When he asserts all "men, animals, and other living beings" are "all pure consciousness" we wonder if they all are contained in consciousness, the consciousness of some god, or if they are consciousness because they only come to some real existence in the consciousness I have of them, hence they are only beings of my consciousness. On one hand all living beings would exist only in the consciousness of God and on the other hand in the divine consciousness I have of them in the truth I find in God himself. That's the absolute and pure illusion of Hinduism as opposed to Buddhism. The real material world only finds some existence through and in the consciousness I have of it, a consciousness that is provided to me by God.

And yet he cannot give up truth at the feet of the goddess though this truth can only be part of his consciousness which is of divine origin and giving it up at the feet of the goddess would only be to give back to God what is God's originally.

That leads to pure contemplation, and yet the libretto cannot avoid falling into a Christian-centered approach of that Hindu thinker when it says "Is this another crucifixion?" And to make sure we understand this Christian-oriented vision the libretto at once expands this crucifixion into "the sacrifice of the body for the sake of the devotees." We don't even know at this moment if the author of this libretto is respectful or if he is mocking this artificial sacrifice, blood sacrifice, crucifixion, or whatever mental and ritual cannibalism.

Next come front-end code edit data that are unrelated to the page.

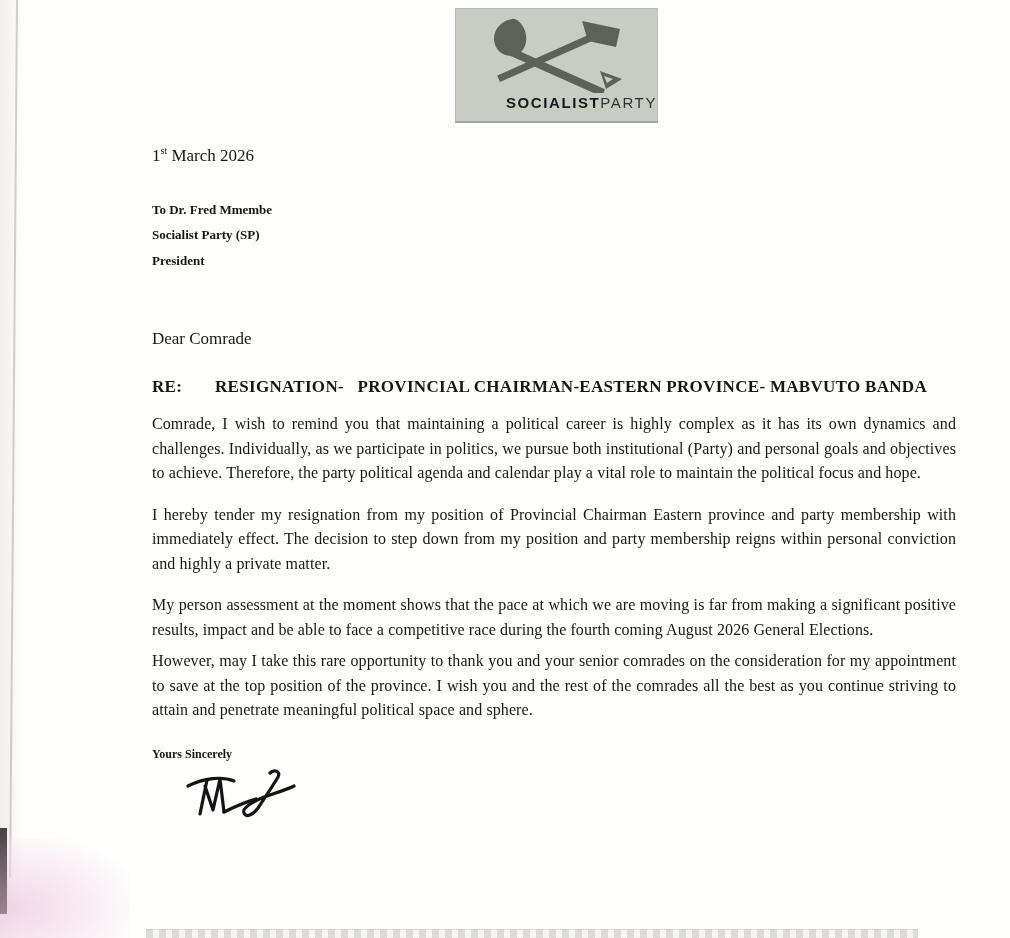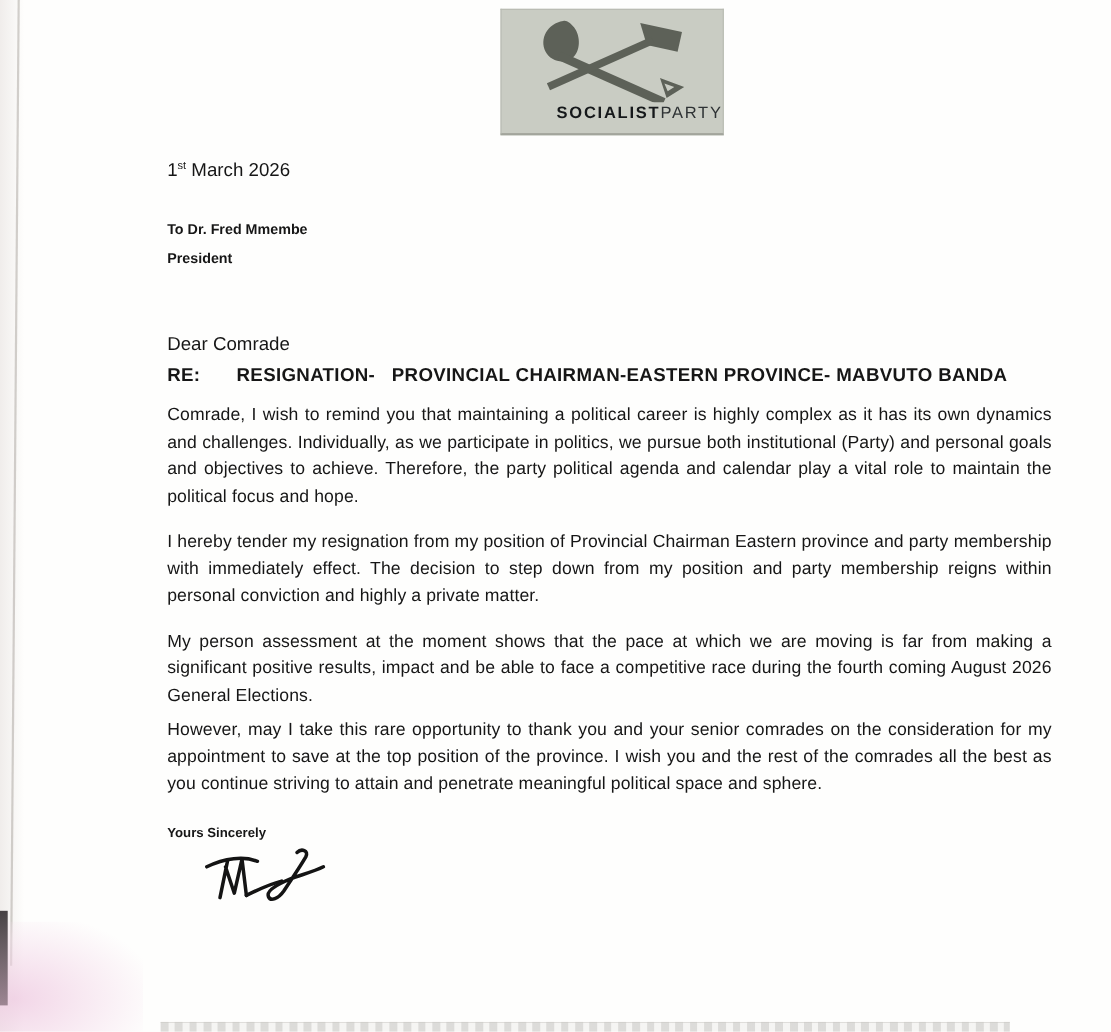--- a/index.html
+++ b/index.html
@@ -59,7 +59,7 @@
   .logo-word .lite { font-weight: 400; color: #2e3234; }
 
   
-  .content { position: absolute; left: 152px; top: 145px; width: 804px; }
+  .content { position: absolute; left: 152px; top: 145px; width: 804px; font-family: Liberation Serif, serif; }
   .date { font-size: 17px; margin-bottom: 31px; }
   .date sup { font-size: 10px; vertical-align: super; }
   .recipient { font-weight: 700; font-size: 13px; line-height: 25.5px; margin-bottom: 56px; }

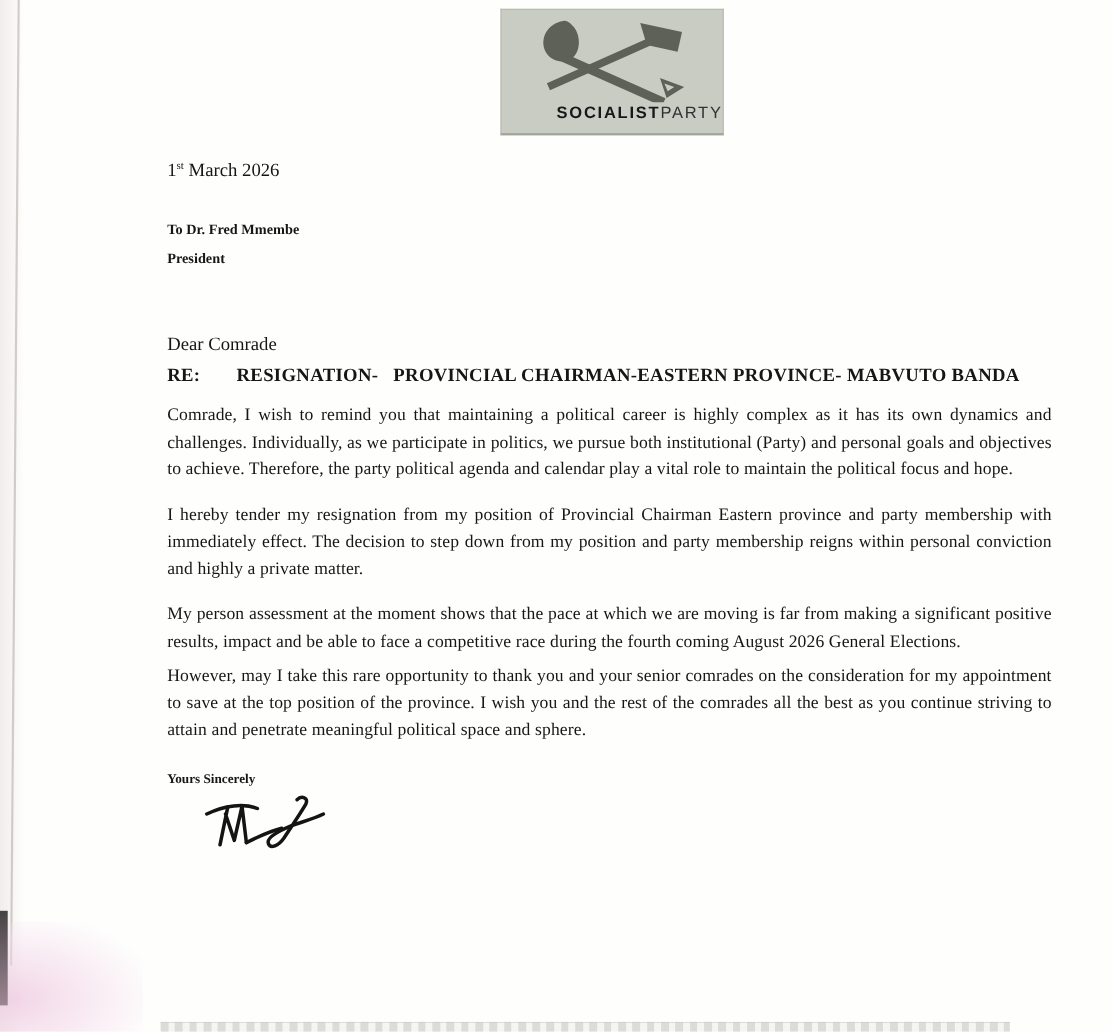--- a/index.html
+++ b/index.html
@@ -113,6 +113,7 @@
 
     <div class="recipient">
       <div>To Dr. Fred Mmembe</div>
+      <div>Socialist Party (SP)</div>
       <div>President</div>
     </div>
 

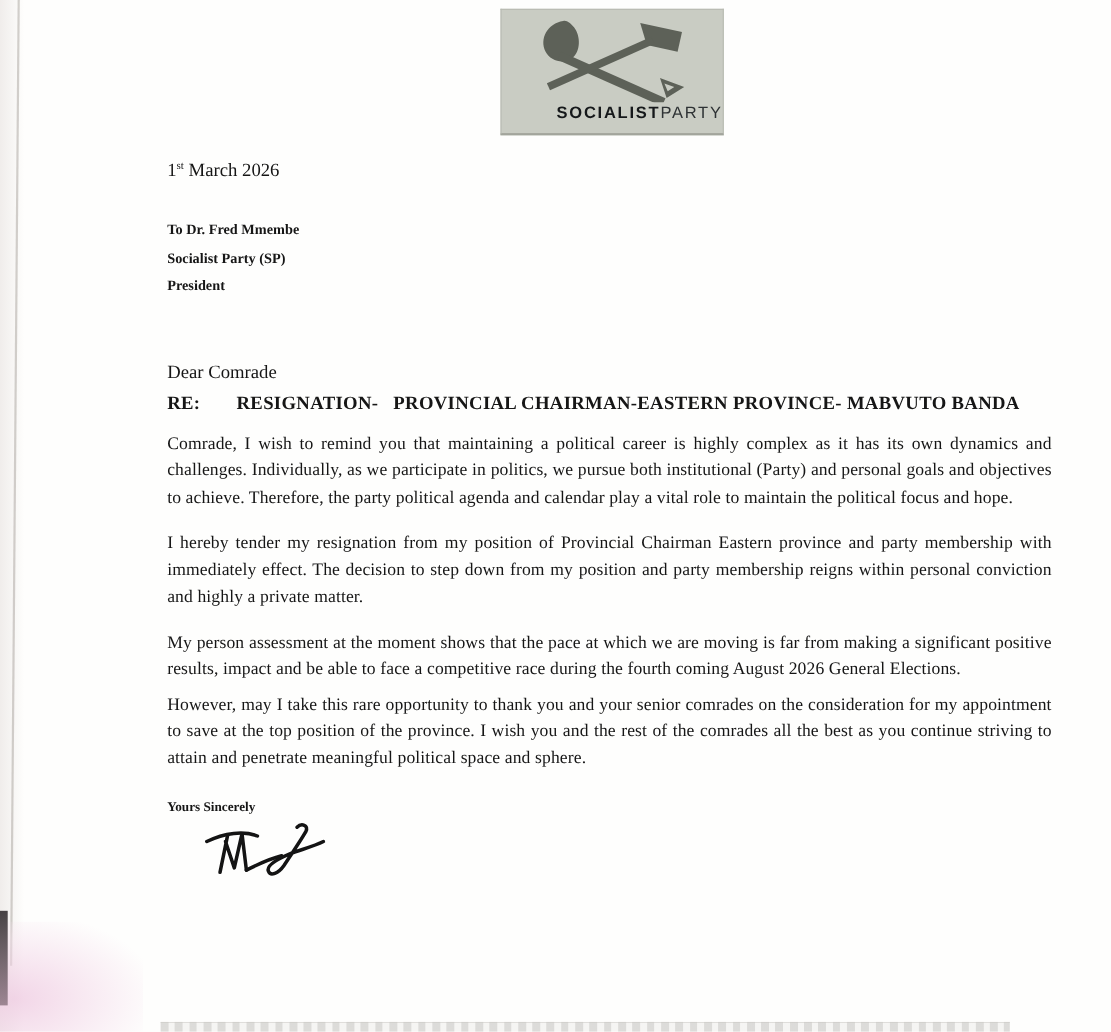--- a/index.html
+++ b/index.html
@@ -63,7 +63,7 @@
   .date { font-size: 17px; margin-bottom: 31px; }
   .date sup { font-size: 10px; vertical-align: super; }
   .recipient { font-weight: 700; font-size: 13px; line-height: 25.5px; margin-bottom: 56px; }
-  .salutation { font-size: 17px; margin-bottom: 8px; }
+  .salutation { font-size: 17px; margin-bottom: 28px; }
   .subject {
     font-weight: 700; font-size: 17px; letter-spacing: 0.3px;
     display: flex; margin-bottom: 15px; white-space: pre-wrap;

And the parallelism with Jesus is extended into nearly dying and yet being revived around midnight, and his calling of Kali three times, a trinity of sorts, before dying. That makes the whole story very artificial in its words. I do not find the visionary meditative realism I am used to in Buddhism for example, in the heavy injunction of Buddha himself to strictly consider all material and mental aspects of everything before trying to assess them. I do not find the distance Buddha practiced in front of not reality which is undeniable, but in front of the illusion I may have about it in a frozen consciousness of it that is false because everything changes and hence nothing has any stable and durable essence, nature, self, let alone divine soul.

But you will tell me this is a musical work, and you would be right. The Master Sri Ramakrishna is sung by a choir and that is a musical invention of some sort: the Master is the voice of the people, is the voice of the consciousness the people have of the world. Sarada Devi is naturally a woman since she is the spouse of Sri Ramakrishna. And M. the disciple is a man's voice. The music is extremely repetitive, minimalist some would say, and in fact it is perfect here because it works like any praying mill, any tantra: a short sentence or saying repeated over and over again. The singing on that music makes this humdrum succession of musical tantras slightly fuzzy but basically it remains some ritualistic invocation of the master.

Then the main variation is between some forceful passages that are more grandiloquent than powerful as if power were nothing but force, on one hand, and now and then some softer, more intimate passages that want to be confidential and emotional. Thus I do not really find Hindu music or Indian music because of some constant western reverberation and yet it has kept the circular and mesmerizing, if not hypnotic, dimension of Hindu culture, of the snake charmer and his pipe, but without the pipe's music.

I can see what attracted Philip Glass but his vision is too west- and Christian-centered to really capture the deepest meditative power of this Hindu culture that can inspire one man or woman into some total commitment to the suffering of the world: be ready to walk on incandescent embers, to lie down on a bed of spikes, to stand in front of any danger or menace and defy it to death if necessary. As for a passion to die of cancer is pathetic indeed.